On the last trading day of the week, price losses dominated the picture on the US stock exchanges. The leading index Dow Jones Industrial (Dow Jones 30 Industrial) gave on Friday at 0.48 …
NEW YORK (dpa-AFX) – On the last trading day of the week, price losses dominated the picture on the US stock exchanges. The leading index Dow Jones Industrial (Dow Jones 30 Industrial) fell on Friday by 0.48 percent to 34,584.88 points. On a weekly basis, the Dow has a slight loss to book. Over the course of the week, the index fluctuated below 35,000 points.
The so-called great decline on the futures exchanges is likely to have slowed the prices. On these four trading days a year, the stock business is usually determined by trading-technical aspects.
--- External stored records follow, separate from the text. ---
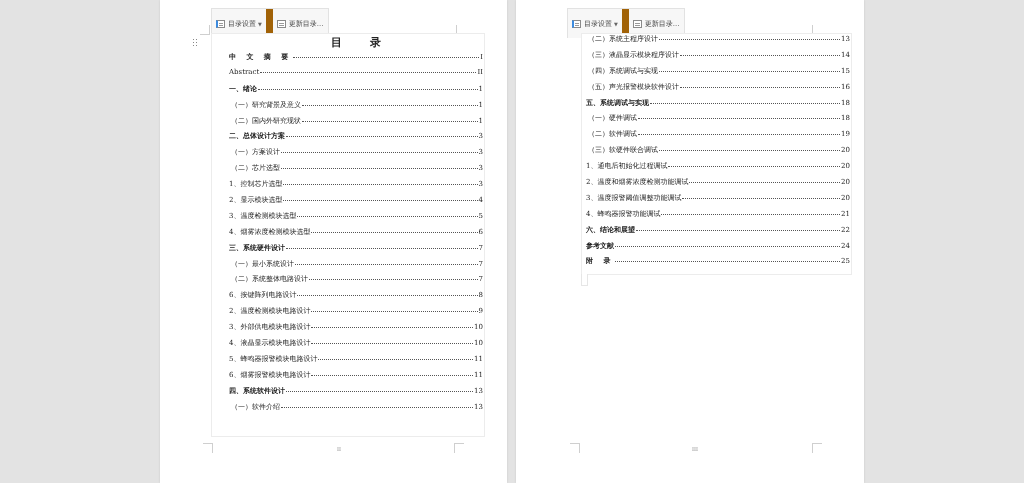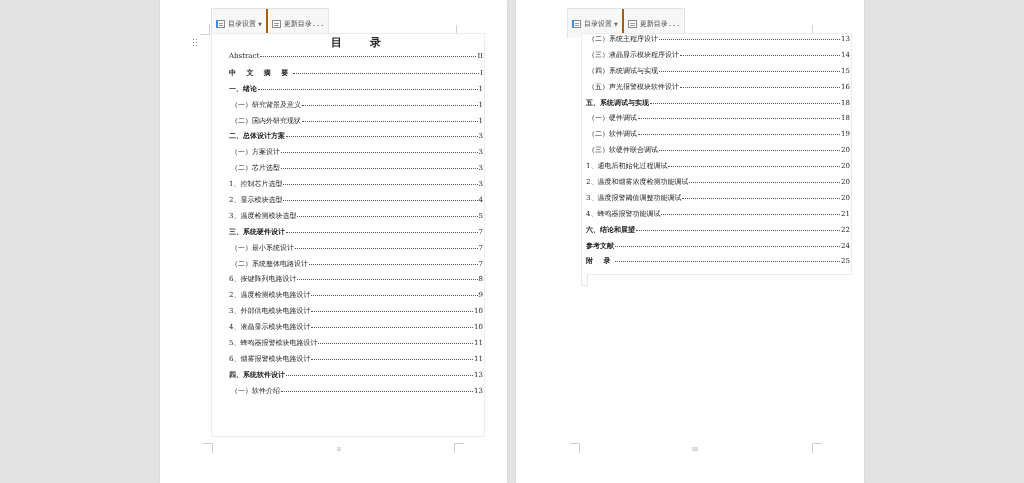--- a/index.html
+++ b/index.html
@@ -18,21 +18,21 @@
     .corner.tr { border-left-width: 1px; border-bottom-width: 1px; }
     .corner.bl { border-right-width: 1px; border-top-width: 1px; }
     .corner.br { border-left-width: 1px; border-top-width: 1px; }
 
     .toc-toolbar {
       position: absolute; top: 8px; height: 30px; display: flex; align-items: center;
       background: #f7f7f7; border: 1px solid #e2e2e2; border-bottom: none;
       font-family: "DejaVu Sans", "Liberation Sans", sans-serif; font-size: 7px; color: #444;
     }
     .tb-btn { display: flex; align-items: center; height: 100%; padding: 0 4px; cursor: pointer; }
-    .tb-btn + .tb-btn { border-left: 2px solid #a16207; font-family: Liberation Mono, monospace; }
+    .tb-btn + .tb-btn { border-left: 7px solid #a16207; }
     .tb-icon { width: 9px; height: 8px; border: 1px solid #8a8a8a; margin-right: 3px; position: relative; background: #fff; }
     .tb-icon.settings { border-left: 2px solid #3b8be0; }
     .tb-icon::after { content: ""; position: absolute; left: 1px; right: 1px; top: 2px; height: 1px; background: #999; box-shadow: 0 2px 0 #999; }
     .tb-caret { font-size: 5px; margin-left: 2px; color: #666; }
 
     .toc-box {
       position: absolute; top: 33px; border: 1px solid #ececec; background: #fff;
     }
     .drag-handle {
       position: absolute; width: 6px; height: 9px;
@@ -86,30 +86,30 @@
     </div>
     <div class="tb-btn">
       <span class="tb-icon"></span>
       <span>更新目录...</span>
     </div>
   </div>
 
   <div class="toc-box" style="left:51px; width:274px; height:404px; padding:0 1px 0 17px;">
     <div class="toc-title">目  录</div>
     <ul class="toc-list" id="toc1">
-        <li class="toc-row lvl3">
-          <span class="label">Abstract</span>
-          <span class="dots"></span>
-          <span class="pg">II</span>
-        </li>
         <li class="toc-row lvl1 spaced">
           <span class="label">中 文 摘 要</span>
           <span class="dots"></span>
           <span class="pg">I</span>
         </li>
+        <li class="toc-row lvl3">
+          <span class="label">Abstract</span>
+          <span class="dots"></span>
+          <span class="pg">II</span>
+        </li>
         <li class="toc-row lvl1">
           <span class="label">一、绪论</span>
           <span class="dots"></span>
           <span class="pg">1</span>
         </li>
         <li class="toc-row lvl2">
           <span class="label">（一）研究背景及意义</span>
           <span class="dots"></span>
           <span class="pg">1</span>
         </li>
@@ -140,20 +140,25 @@
         </li>
         <li class="toc-row lvl3">
           <span class="label">2、显示模块选型</span>
           <span class="dots"></span>
           <span class="pg">4</span>
         </li>
         <li class="toc-row lvl3">
           <span class="label">3、温度检测模块选型</span>
           <span class="dots"></span>
           <span class="pg">5</span>
+        </li>
+        <li class="toc-row lvl3">
+          <span class="label">4、烟雾浓度检测模块选型</span>
+          <span class="dots"></span>
+          <span class="pg">6</span>
         </li>
         <li class="toc-row lvl1">
           <span class="label">三、系统硬件设计</span>
           <span class="dots"></span>
           <span class="pg">7</span>
         </li>
         <li class="toc-row lvl2">
           <span class="label">（一）最小系统设计</span>
           <span class="dots"></span>
           <span class="pg">7</span>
The expiry date had weighed heavily on prices on Europe’s stock exchanges. But the meeting of the US Federal Reserve on Wednesday next week is already casting its shadow and causing nervousness among investors. The Fed is considering tightening the reins of monetary policy.
The market-wide S&P 500 lost 0.91 percent to 4432.99 meters. The NASDAQ 100 fell further with minus 1.18 percent to 15,333.47 points. It was the index’s biggest daily loss since May. Here investors took price gains in stocks from the semiconductor industry. Recently, papers such as NXP Semiconductors, Xilinx or those of the Dutch ASML (ASML NV), also listed in New York, had reached record levels.
Stock marketers speak of a “big decline” when the last trading day of all four types of derivatives, i.e. options and futures contracts on indices and stocks, falls on the same day. Share prices and indices are then prone to fluctuations even without specific news. Shortly before these derivatives expire, investors try to move prices in the direction that is favorable for them.
Price-moving corporate news was in short supply ahead of the weekend. The fund company Invesco is according to the “Wall Street Journal” in talks about a takeover of the financial services provider State Street. Invesco shares then rose 5.5 percent, while State Street fell 2.6 percent.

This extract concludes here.